Records shown ▸
+ + + + + + +

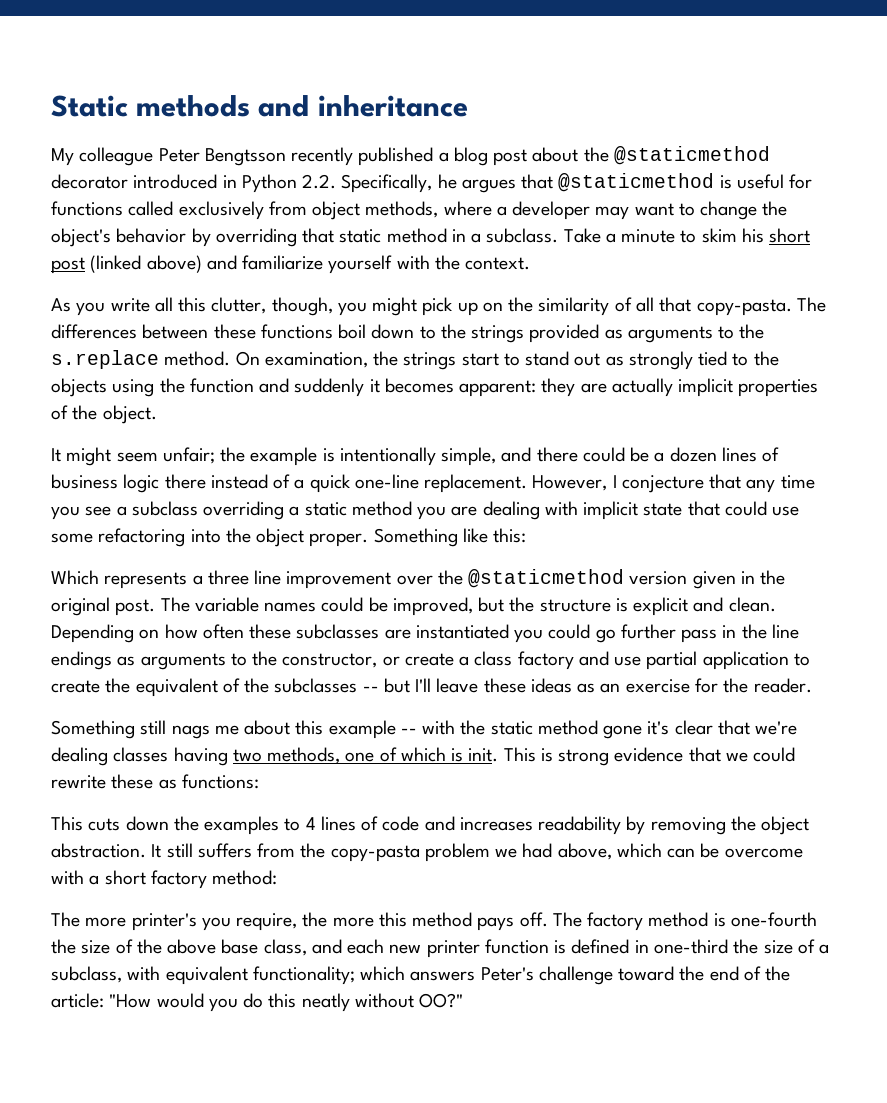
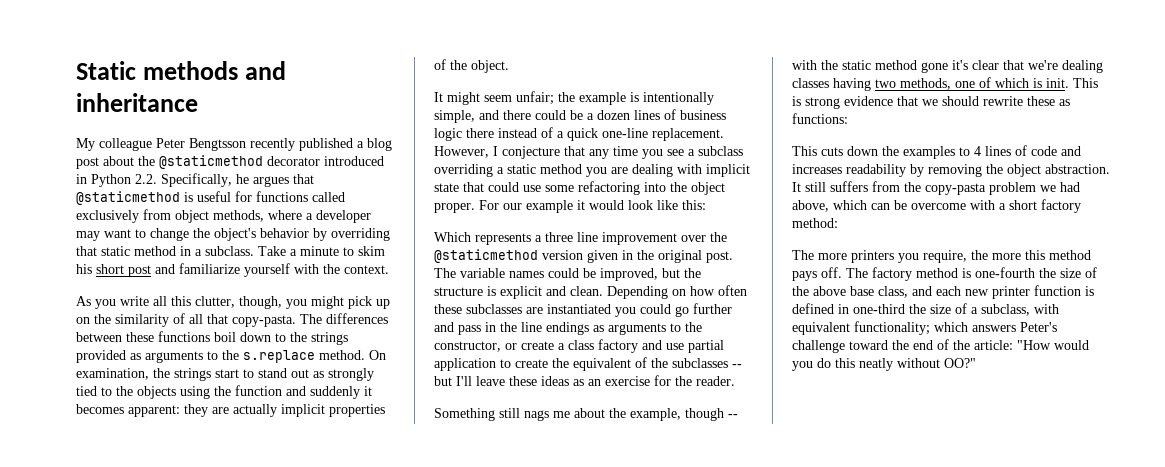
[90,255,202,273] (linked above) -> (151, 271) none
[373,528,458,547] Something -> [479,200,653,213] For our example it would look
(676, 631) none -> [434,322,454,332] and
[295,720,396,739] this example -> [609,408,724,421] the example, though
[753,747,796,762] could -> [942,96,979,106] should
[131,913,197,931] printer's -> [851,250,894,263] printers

+ + + + + + +

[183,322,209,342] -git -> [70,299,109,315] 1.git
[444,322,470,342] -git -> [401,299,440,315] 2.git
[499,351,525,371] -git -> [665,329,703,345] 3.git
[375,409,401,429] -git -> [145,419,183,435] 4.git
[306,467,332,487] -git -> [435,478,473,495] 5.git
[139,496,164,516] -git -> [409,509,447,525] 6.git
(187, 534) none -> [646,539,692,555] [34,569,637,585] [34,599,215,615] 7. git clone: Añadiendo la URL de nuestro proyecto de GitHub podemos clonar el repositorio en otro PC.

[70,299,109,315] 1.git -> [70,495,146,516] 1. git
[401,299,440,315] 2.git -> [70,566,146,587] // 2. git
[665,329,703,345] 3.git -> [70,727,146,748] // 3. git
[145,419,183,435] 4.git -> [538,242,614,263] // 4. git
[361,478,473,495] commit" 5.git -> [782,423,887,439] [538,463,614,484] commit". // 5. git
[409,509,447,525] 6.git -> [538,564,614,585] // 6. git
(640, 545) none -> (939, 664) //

+ + + + + + +

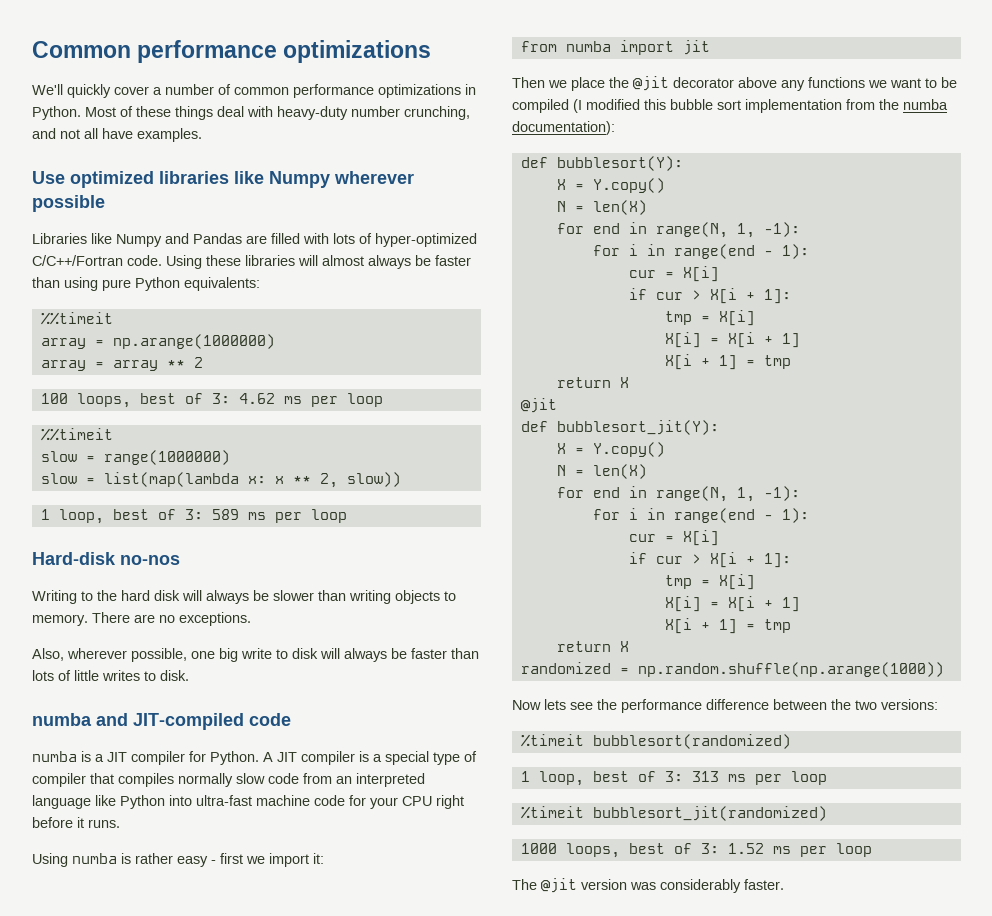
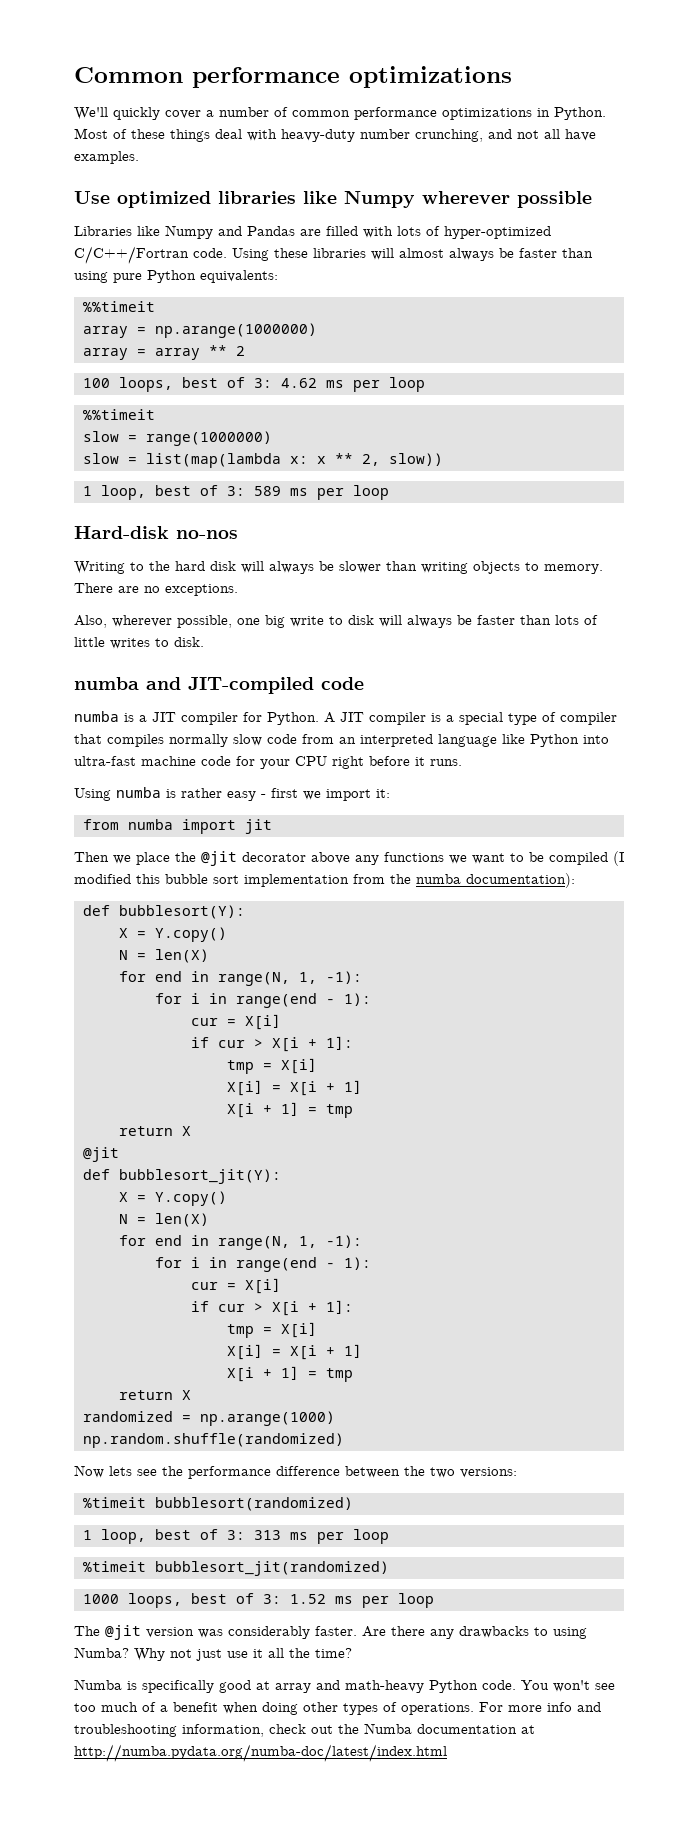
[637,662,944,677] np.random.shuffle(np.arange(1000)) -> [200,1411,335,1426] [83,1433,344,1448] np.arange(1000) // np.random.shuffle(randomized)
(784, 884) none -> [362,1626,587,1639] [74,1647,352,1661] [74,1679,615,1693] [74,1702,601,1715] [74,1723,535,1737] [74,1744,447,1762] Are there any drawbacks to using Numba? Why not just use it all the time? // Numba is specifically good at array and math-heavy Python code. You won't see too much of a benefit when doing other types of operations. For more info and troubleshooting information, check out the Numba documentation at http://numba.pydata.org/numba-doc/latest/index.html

+ + + + + + +

Problem to work on ▸
Will you return exactly the lines above from the one with "[753,747,796,762] could ->" down to the one with "[131,913,197,931] printer's ->", counting both as part of the range?

Answer ▸
[753,747,796,762] could -> [942,96,979,106] should
[131,913,197,931] printer's -> [851,250,894,263] printers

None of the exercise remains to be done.